── MATERIAL TO PROCESS

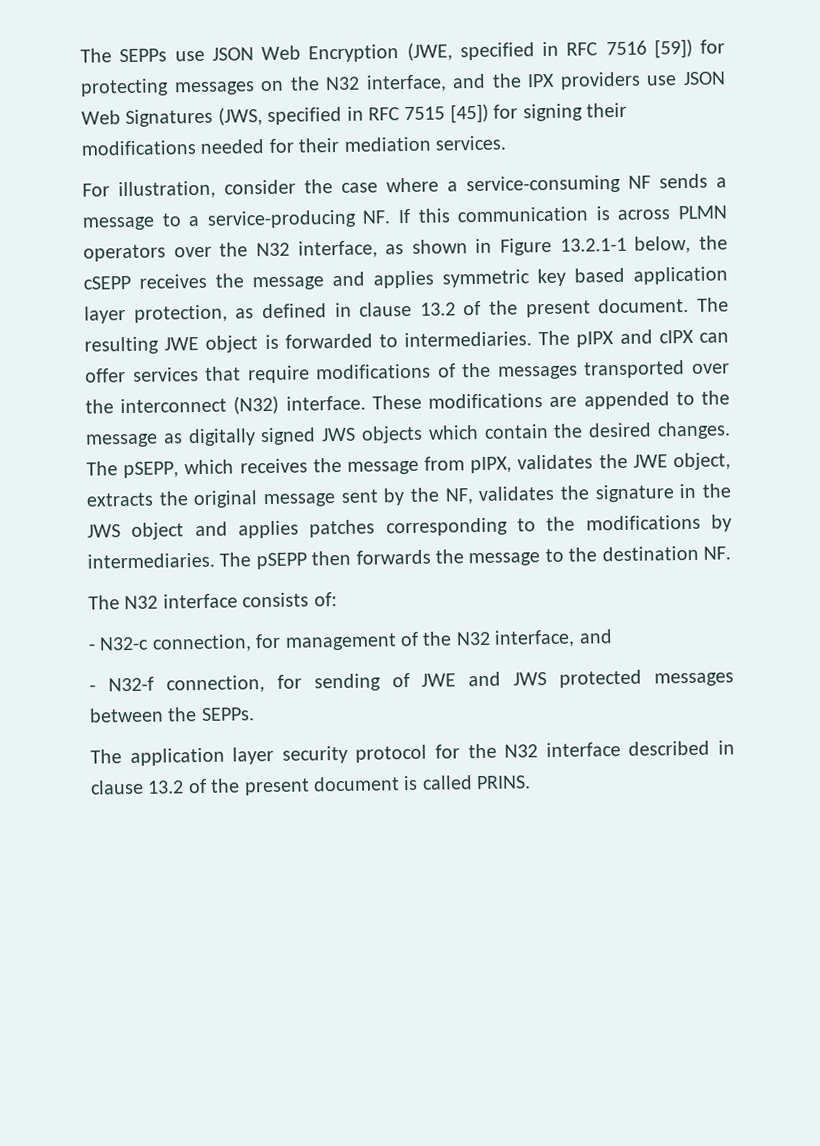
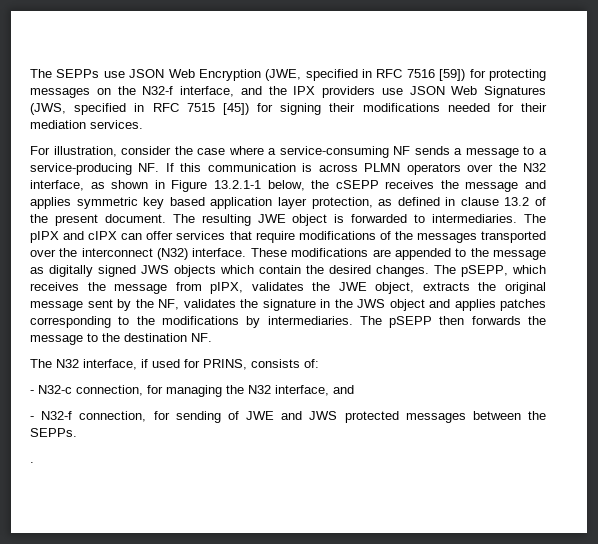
- The SEPPs use JSON Web Encryption (JWE, specified in RFC 7516 [59]) for protecting messages on the N32 interface, and the IPX providers use JSON Web Signatures (JWS, specified in RFC 7515 [45]) for signing their modifications needed for their mediation services.
+ The SEPPs use JSON Web Encryption (JWE, specified in RFC 7516 [59]) for protecting messages on the N32-f interface, and the IPX providers use JSON Web Signatures (JWS, specified in RFC 7515 [45]) for signing their modifications needed for their mediation services.
- The N32 interface consists of:
+ The N32 interface, if used for PRINS, consists of:
- - N32-c connection, for management of the N32 interface, and
+ - N32-c connection, for managing the N32 interface, and
- The application layer security protocol for the N32 interface described in clause 13.2 of the present document is called PRINS.
+ .

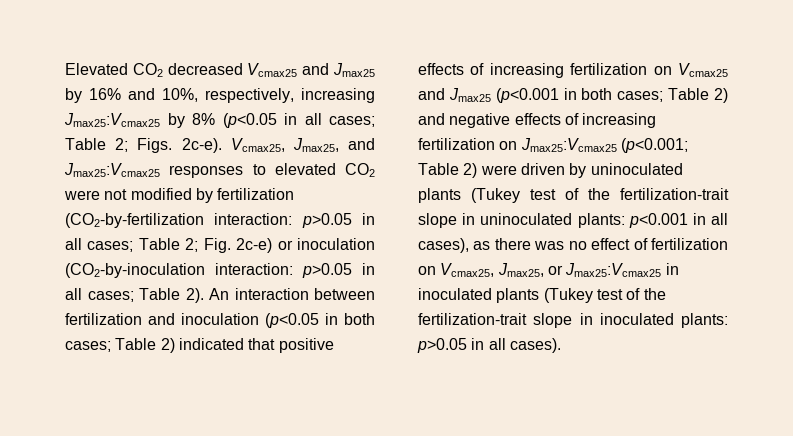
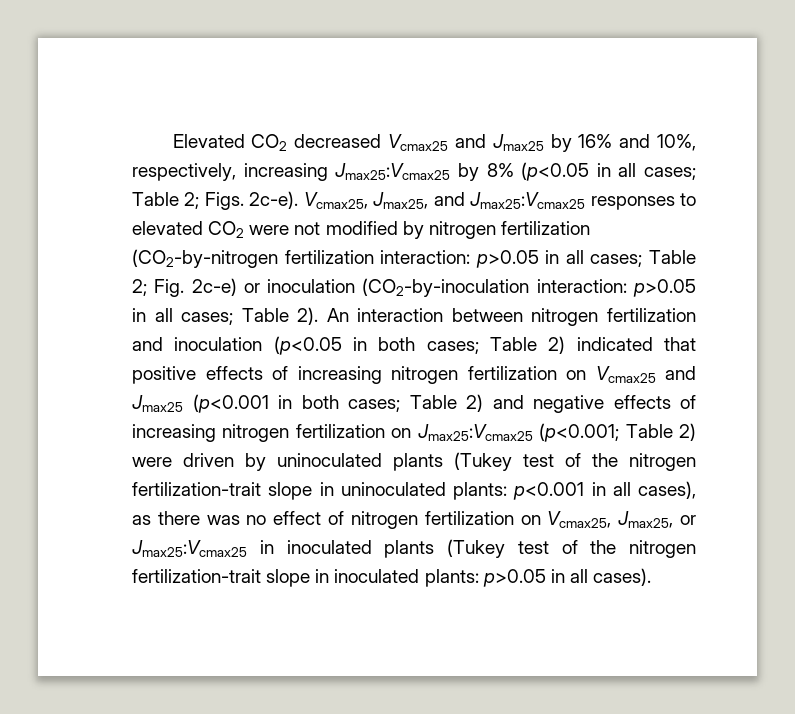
- Vcmax25, Jmax25, and Jmax25:Vcmax25 responses to elevated CO2 were not modified by fertilization (CO2-by-fertilization interaction: p>0.05 in all cases; Table 2; Fig. 2c-e) or inoculation (CO2-by-inoculation interaction: p>0.05 in all cases; Table 2).
+ Vcmax25, Jmax25, and Jmax25:Vcmax25 responses to elevated CO2 were not modified by nitrogen fertilization (CO2-by-nitrogen fertilization interaction: p>0.05 in all cases; Table 2; Fig. 2c-e) or inoculation (CO2-by-inoculation interaction: p>0.05 in all cases; Table 2).
- An interaction between fertilization and inoculation (p<0.05 in both cases;
+ An interaction between nitrogen fertilization and inoculation (p<0.05 in both cases;
- Table 2) indicated that positive effects of increasing fertilization on Vcmax25 and Jmax25 (p<0.001 in both cases;
+ Table 2) indicated that positive effects of increasing nitrogen fertilization on Vcmax25 and Jmax25 (p<0.001 in both cases;
- Table 2) and negative effects of increasing fertilization on Jmax25:Vcmax25 (p<0.001;
+ Table 2) and negative effects of increasing nitrogen fertilization on Jmax25:Vcmax25 (p<0.001;
- Table 2) were driven by uninoculated plants (Tukey test of the fertilization-trait slope in uninoculated plants:
+ Table 2) were driven by uninoculated plants (Tukey test of the nitrogen fertilization-trait slope in uninoculated plants:
- p<0.001 in all cases), as there was no effect of fertilization on Vcmax25, Jmax25, or Jmax25:Vcmax25 in inoculated plants (Tukey test of the fertilization-trait slope in inoculated plants:
+ p<0.001 in all cases), as there was no effect of nitrogen fertilization on Vcmax25, Jmax25, or Jmax25:Vcmax25 in inoculated plants (Tukey test of the nitrogen fertilization-trait slope in inoculated plants:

────

In the data above, retype only the stretch from the line with "on the N32-f" through the line with "- Vcmax25, Jmax25, and", word for word, and skip any pictures.

+ The SEPPs use JSON Web Encryption (JWE, specified in RFC 7516 [59]) for protecting messages on the N32-f interface, and the IPX providers use JSON Web Signatures (JWS, specified in RFC 7515 [45]) for signing their modifications needed for their mediation services.
- The N32 interface consists of:
+ The N32 interface, if used for PRINS, consists of:
- - N32-c connection, for management of the N32 interface, and
+ - N32-c connection, for managing the N32 interface, and
- The application layer security protocol for the N32 interface described in clause 13.2 of the present document is called PRINS.
+ .

- Vcmax25, Jmax25, and Jmax25:Vcmax25 responses to elevated CO2 were not modified by fertilization (CO2-by-fertilization interaction: p>0.05 in all cases; Table 2; Fig. 2c-e) or inoculation (CO2-by-inoculation interaction: p>0.05 in all cases; Table 2).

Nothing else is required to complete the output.